(Extracted data begins)

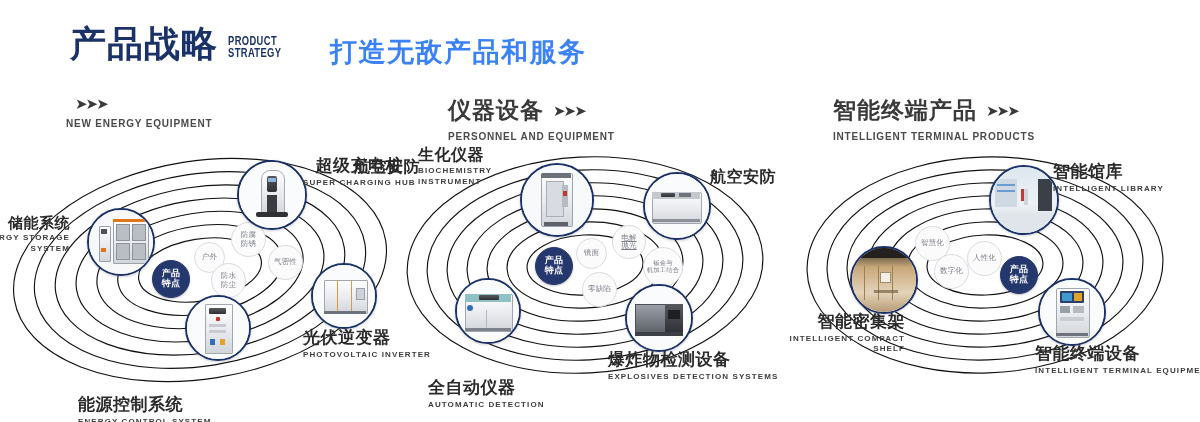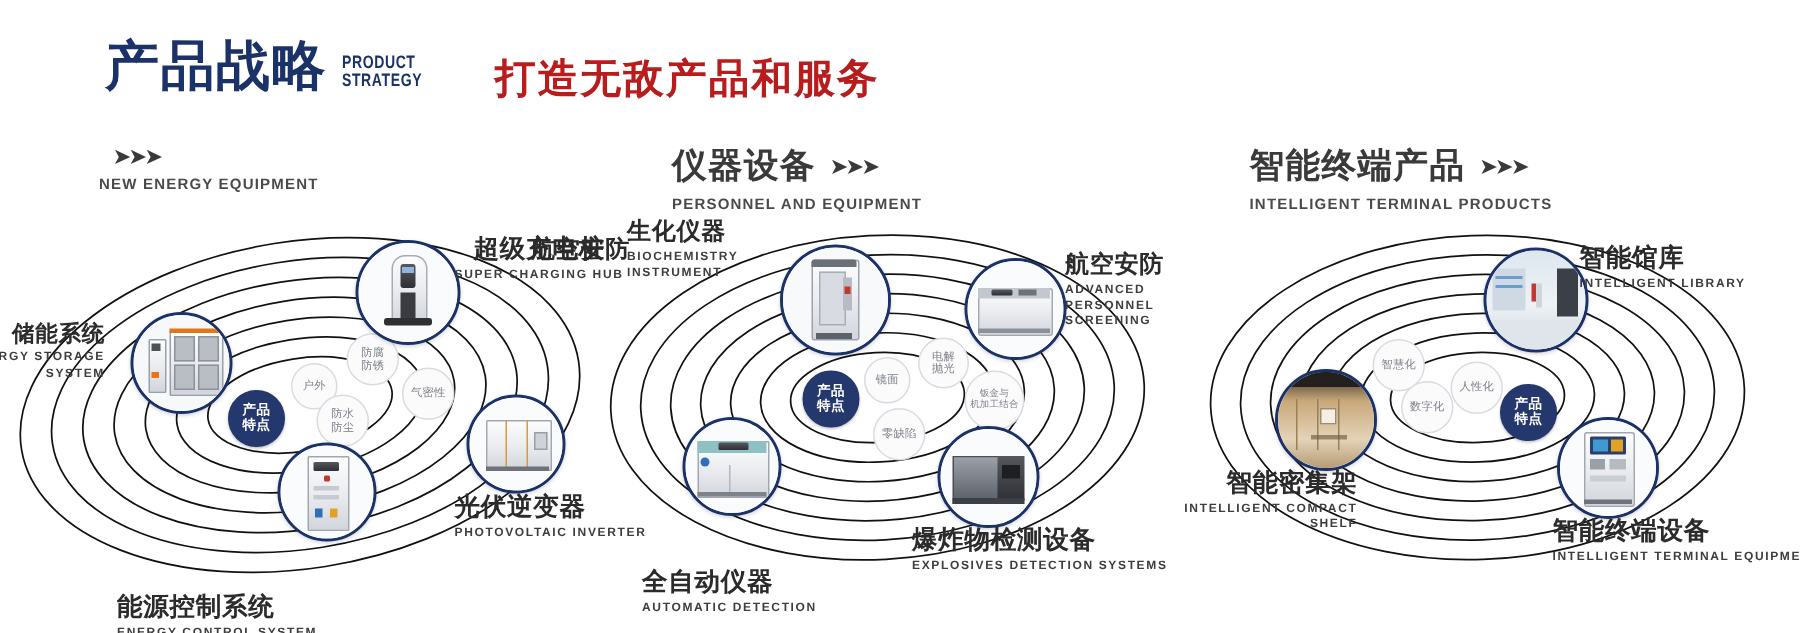"打造无敌产品和服务" .h-sub { color: #b91c1c -> #3b82f6 }
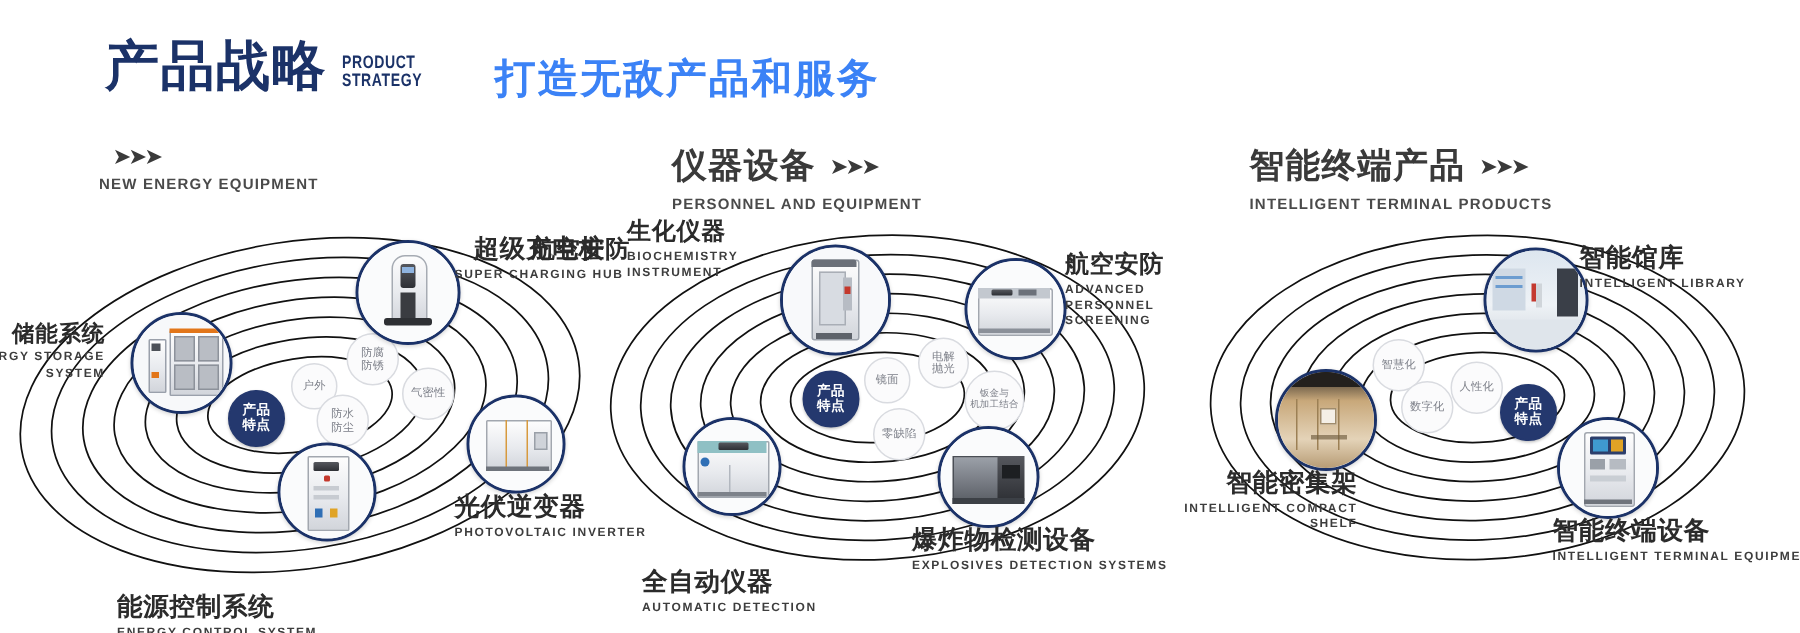"ADVANCED PERSONNEL" div.l-en { html: <div>ADVANCED PERSONNEL SCREENING</div> -> none }
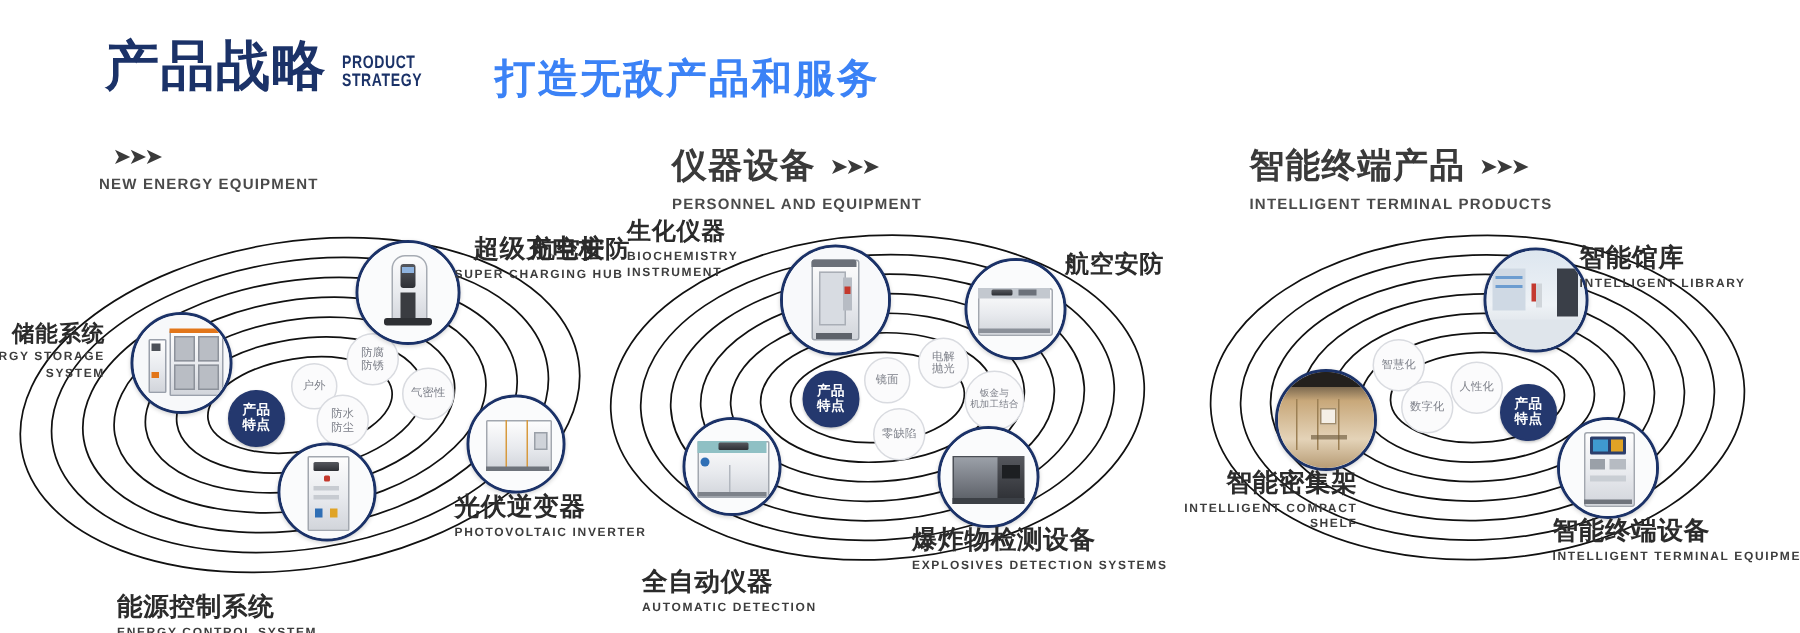"电解" div.feat { text-decoration: none -> underline }
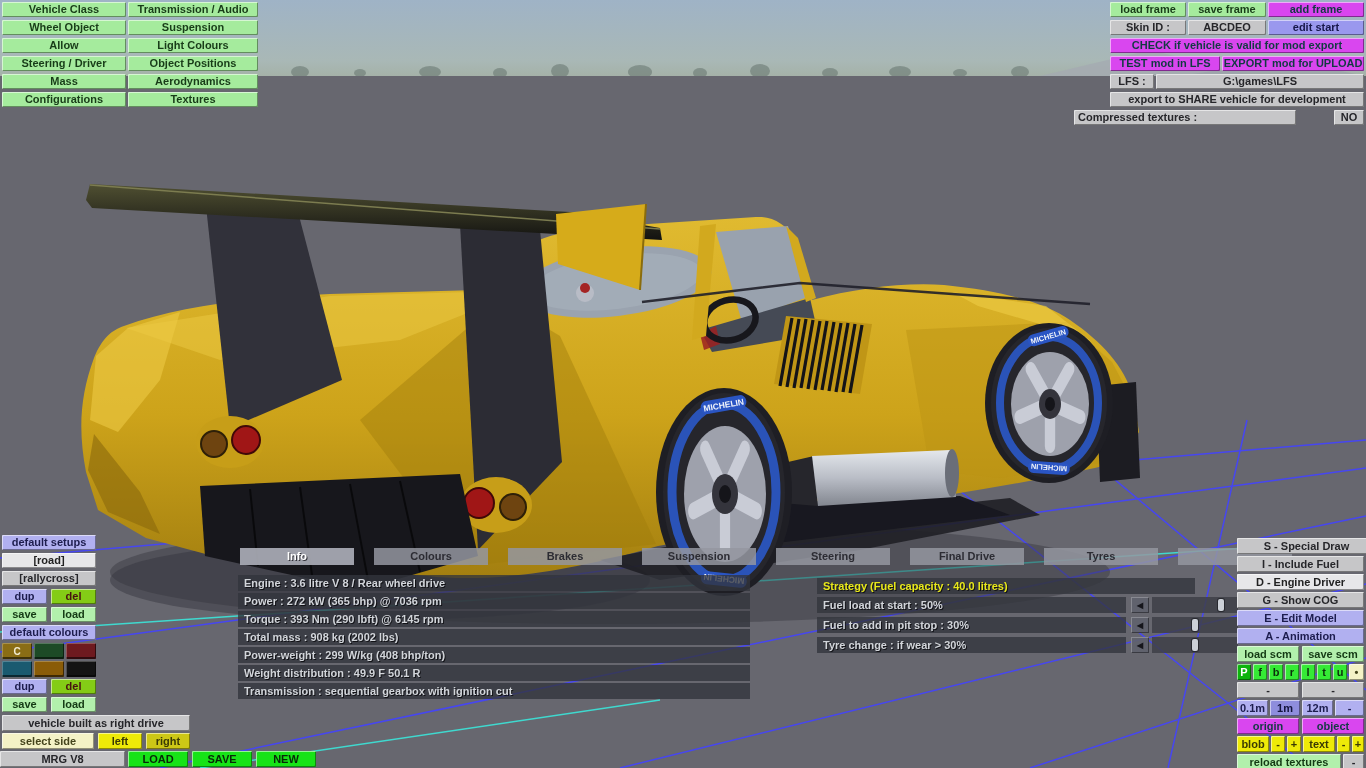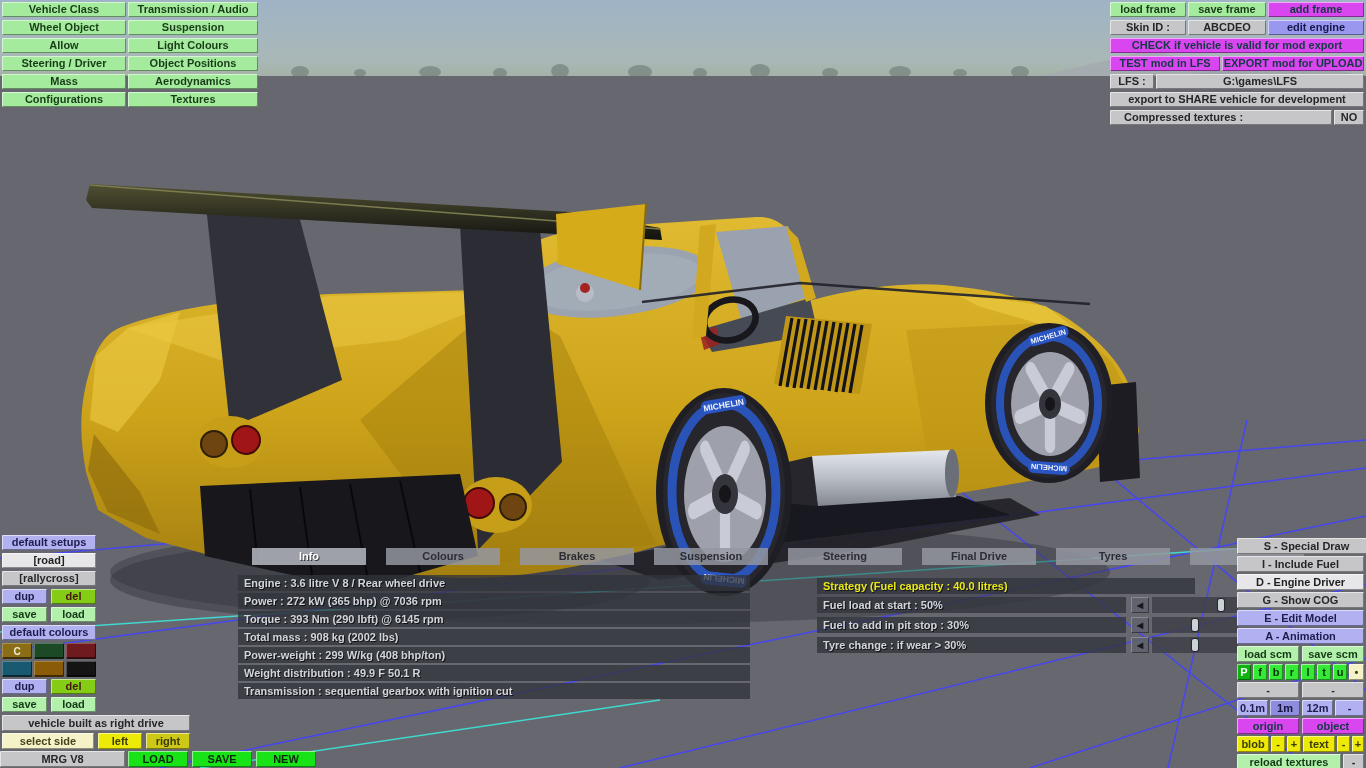"edit engine" div.b { text: engine -> start }
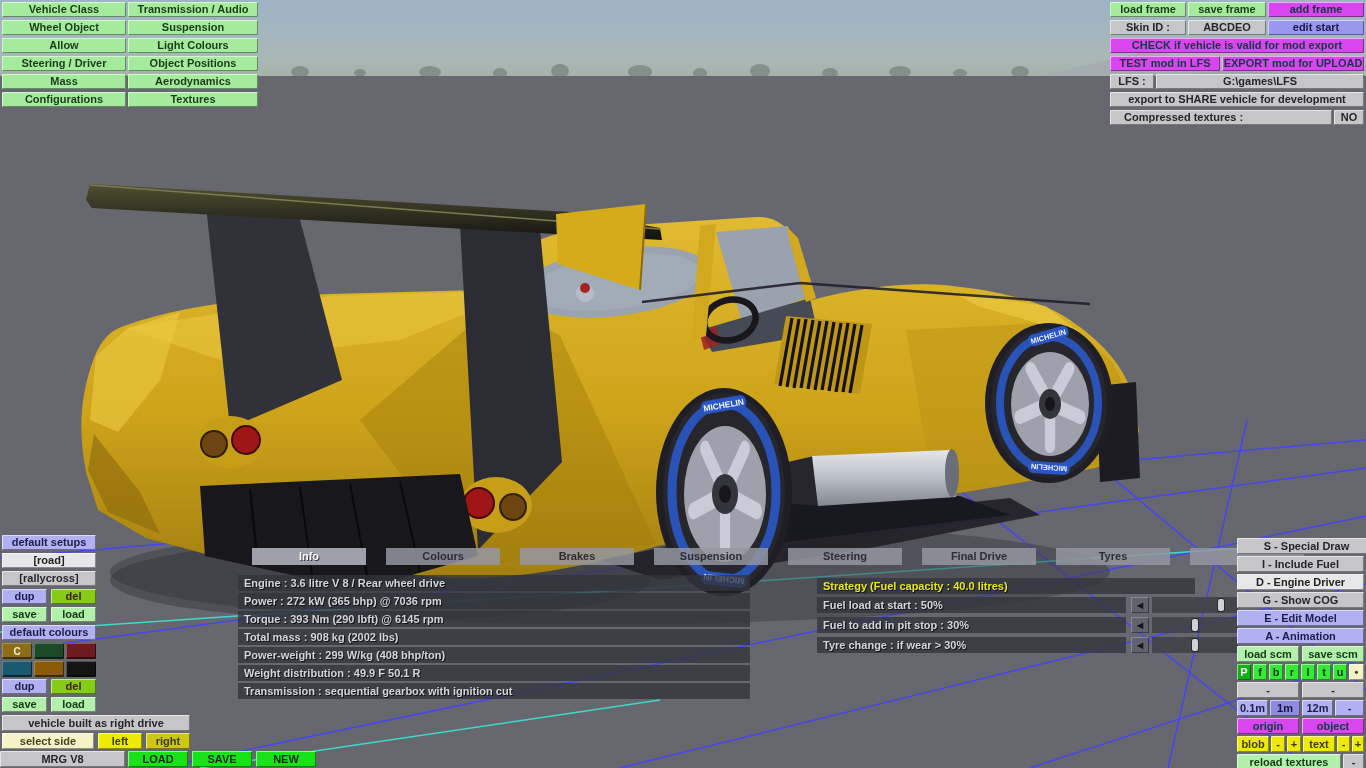"Compressed textures :" div.b { left: 1110px -> 1074px; padding-left: 14px -> 4px }
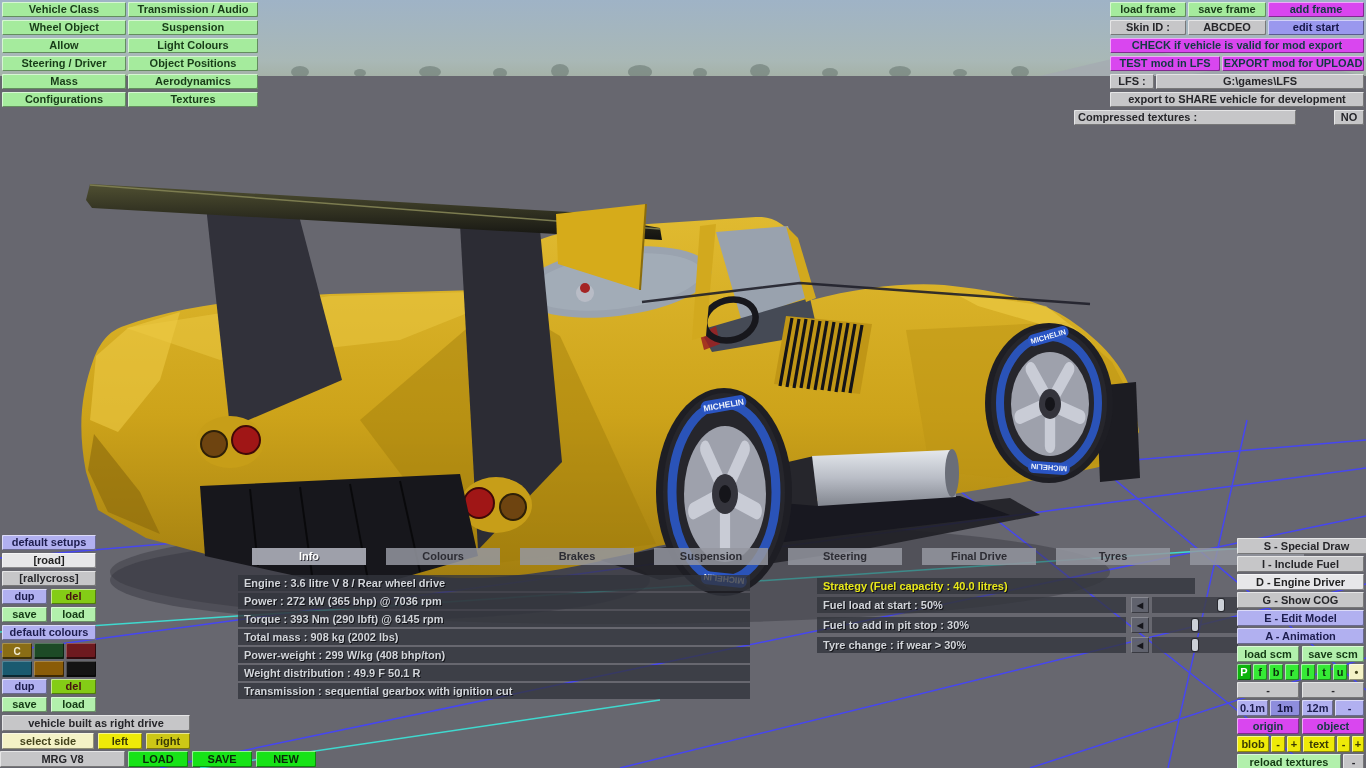"Info" .tab { margin-left: 12px -> none }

(Extracted data ends)

* **Problem description**
Output a precise copy of the entries, leaving the images out.

* **Response area**
"打造无敌产品和服务" .h-sub { color: #b91c1c -> #3b82f6 }
"ADVANCED PERSONNEL" div.l-en { html: <div>ADVANCED PERSONNEL SCREENING</div> -> none }
"电解" div.feat { text-decoration: none -> underline }
"edit engine" div.b { text: engine -> start }
"Compressed textures :" div.b { left: 1110px -> 1074px; padding-left: 14px -> 4px }
"Info" .tab { margin-left: 12px -> none }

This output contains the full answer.